East St. Louis Community Table

The East St. Louis Community Table is representing three cultural organizations headquartered in East St. Louis - the Sunshine Cultural Arts Center, the Community Archive, and the East Side Arts Collective.

The Sunshine Cultural Arts Center believes a holistic cultural arts curriculum provides the tools necessary for our youth to succeed in life and bring positive change to their community. For this reason we opened the Sunshine Cultural Arts Center in 2013. This former elementary school is a crucial safe haven where lives are changed. Since its inception we have grown to include nationally recognized, award-winning programs such as Harmony Project and Catalyst, a member of the Brave New Voices network. Working with the East St. Louis School District, local community organizations and civic leaders we believe in the power of collaboration. At the center, young people have opportunities to engage in a variety of cultural, art-based expressions, participate in supervised recreational activities, and receive life-skills mentoring and academic tutoring. Youth and families are also connected to the community resources they require.

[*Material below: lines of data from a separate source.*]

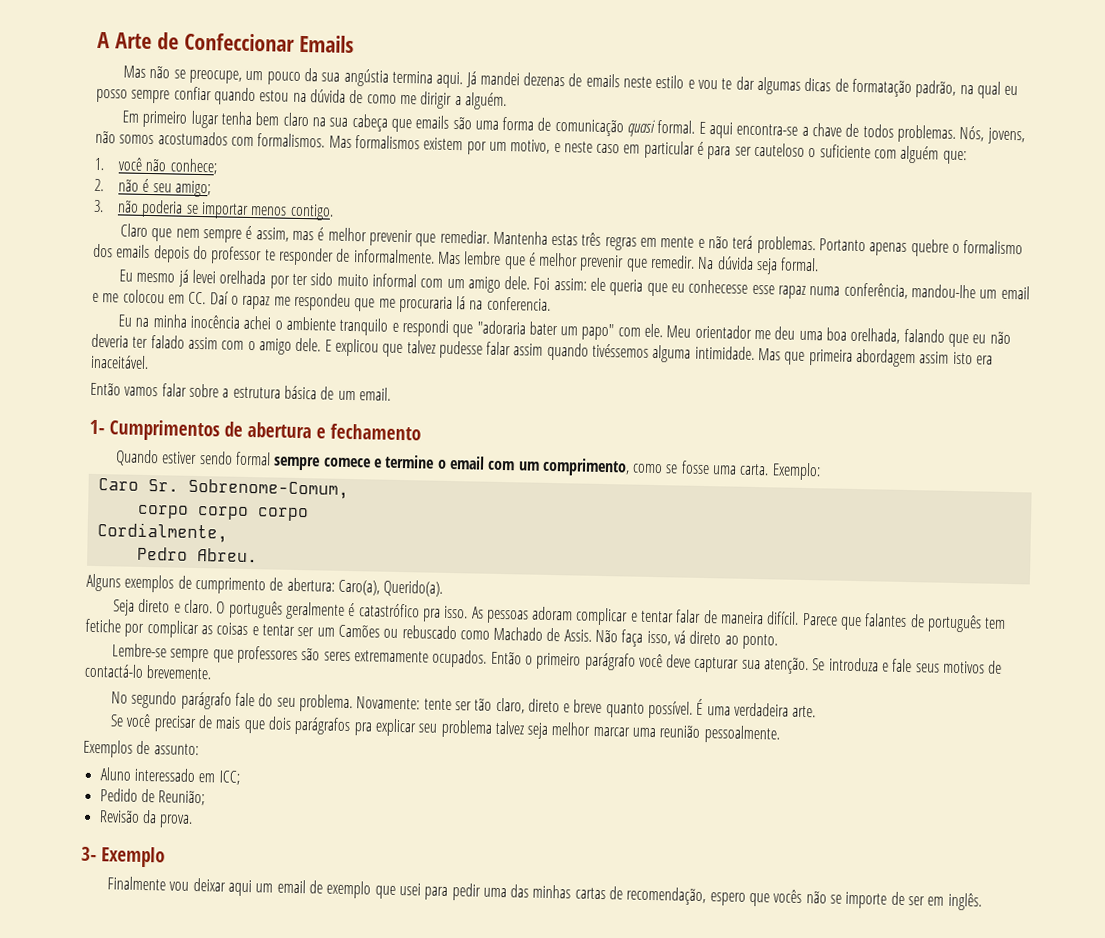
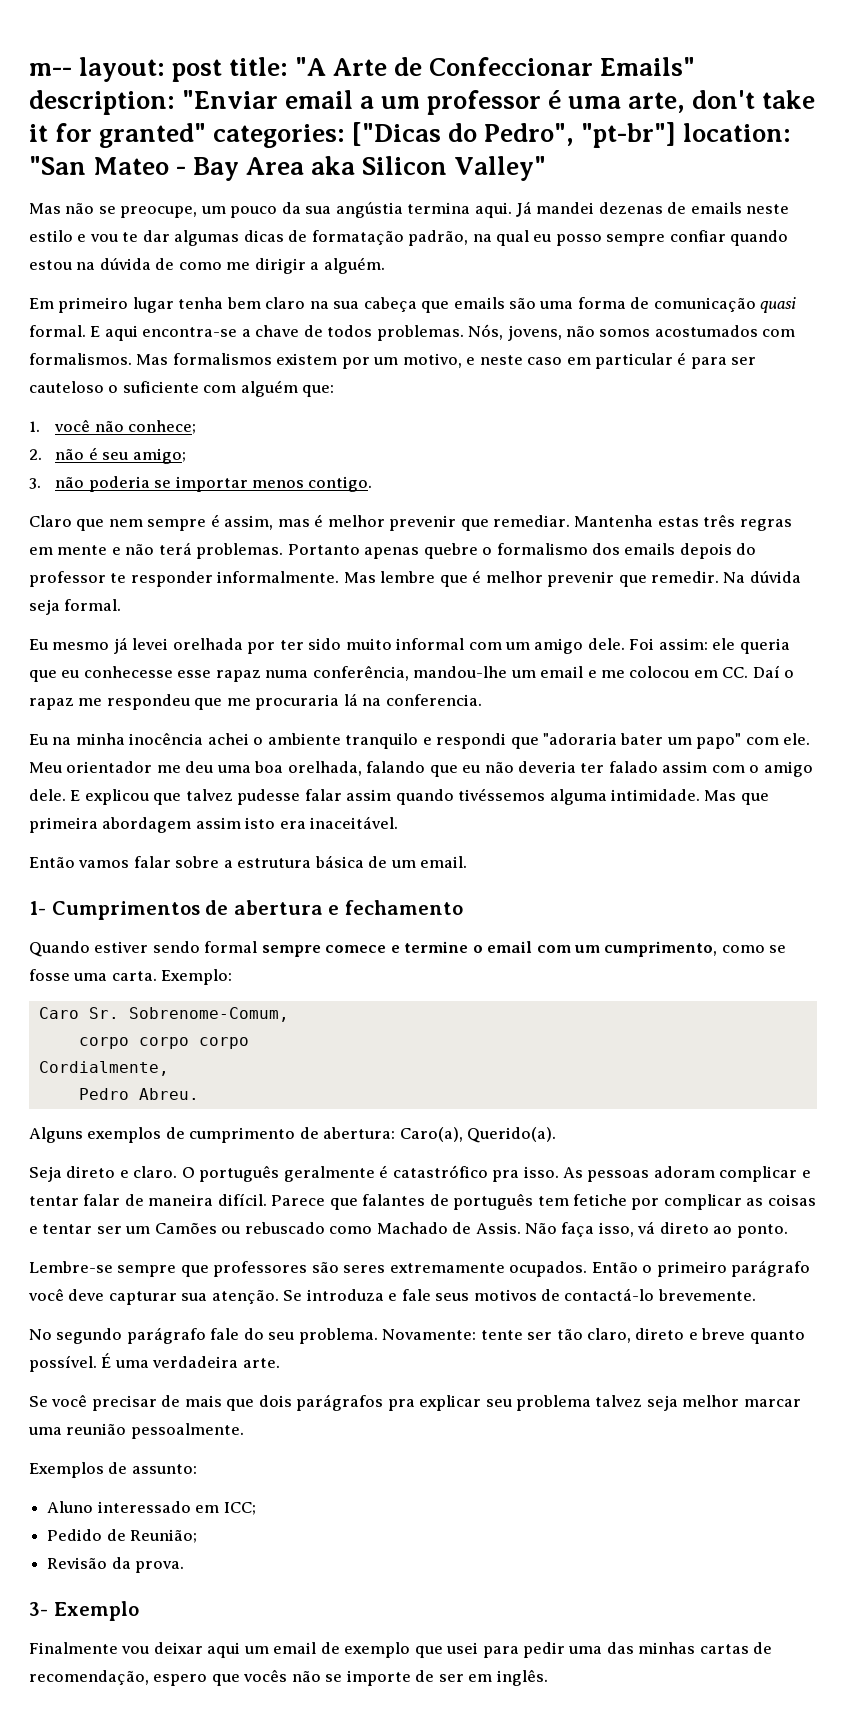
[97,31,354,53] A Arte de Confeccionar Emails -> [29,57,696,82] [29,90,816,115] [29,122,792,148] [29,156,547,181] m-- layout: post title: "A Arte de Confeccionar Emails" description: "Enviar email a um professor é uma arte, don't take it for granted" categories: ["Dicas do Pedro", "pt-br"] location: "San Mateo - Bay Area aka Silicon Valley"
[336,248,351,262] de -> (213, 579) none
[541,457,630,477] comprimento, -> [604,941,718,957] cumprimento,

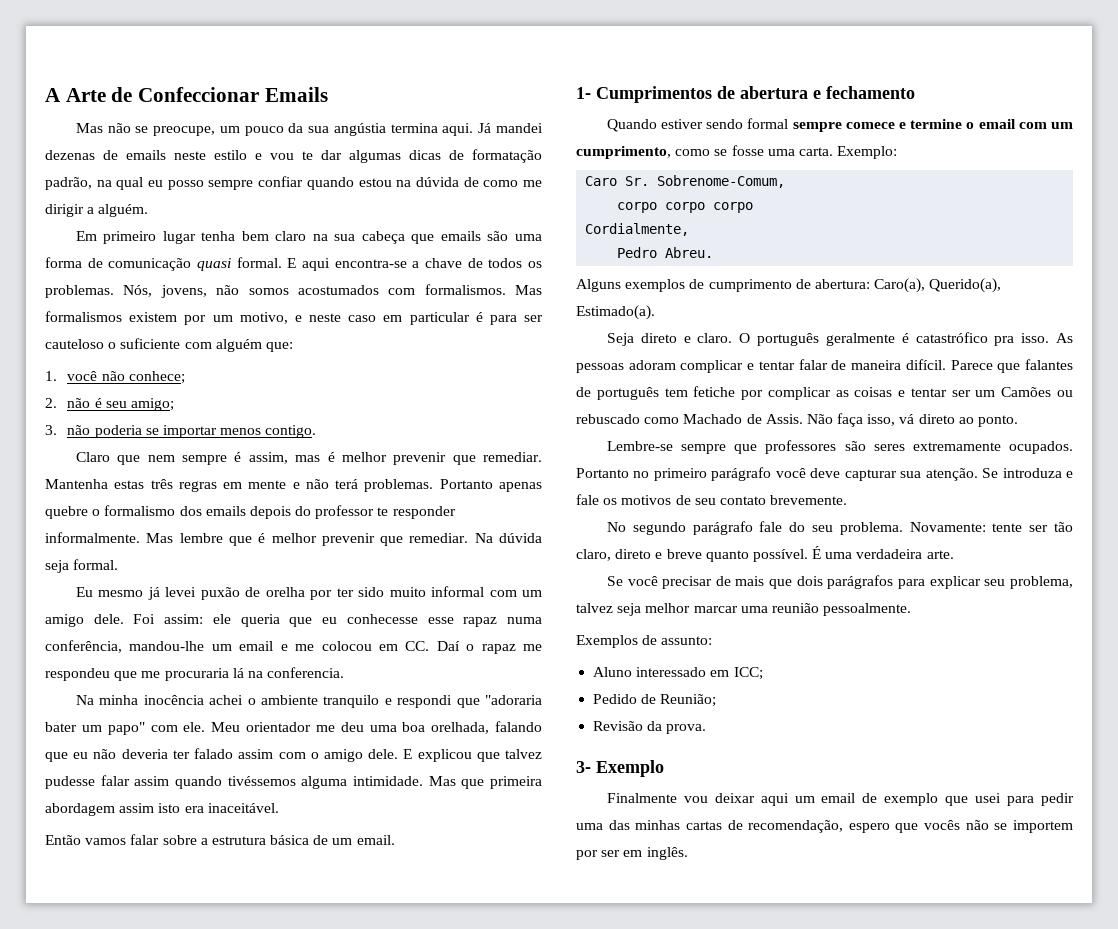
[29,57,696,82] [29,90,816,115] [29,122,792,148] [29,156,547,181] m-- layout: post title: "A Arte de Confeccionar Emails" description: "Enviar email a um professor é uma arte, don't take it for granted" categories: ["Dicas do Pedro", "pt-br"] location: "San Mateo - Bay Area aka Silicon Valley" -> [45,87,328,102] A Arte de Confeccionar Emails
(373, 331) none -> [528,261,542,268] os
[651,571,720,583] remedir. -> [409,533,469,543] remediar.
[172,638,243,650] orelhada -> [200,587,305,600] puxão de orelha
[29,734,72,745] Eu na -> [75,695,94,705] Na
[467,1127,557,1143] Querido(a). -> [929,278,1002,293] [576,305,655,320] Querido(a), Estimado(a).
[591,1262,653,1273] Então o -> [576,468,650,478] Portanto no
[435,1293,470,1301] seus -> [603,498,618,505] os
[564,1288,655,1301] contactá-lo -> [694,496,766,505] seu contato
[387,1399,415,1411] pra -> [898,579,926,589] para
[516,1395,592,1411] problema -> [1010,576,1073,589] problema,
[346,1670,435,1686] importe de -> [1012,820,1073,833] [576,850,598,860] importem por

The East Side Arts Collective is a collective of artists, makers and creatives. Our members include muralists, singers, composers, fabric artists, writers, actors, sculptors, photographers, painters, and Hip Hop artists, all of who count East St. Louis, Illinois as home and the four decades old Sunshine Cultural Arts Center as home base.

The Community Archive

My name is Dr. Treasure Shields Redmond, and I am the founder and Executive Director of The Community Archive. My roots are in two places: Meridian, Mississippi where my mother — a visual artist — raised me to be a reader and lover of African American literature, and East St. Louis, Illinois where my father — a poet and photographer — created the world’s largest collection of images of Black writers which is now housed at Southern Illinois University at Edwardsville. My parents taught me to be a culture keeper, and as such, an archivist of community stories.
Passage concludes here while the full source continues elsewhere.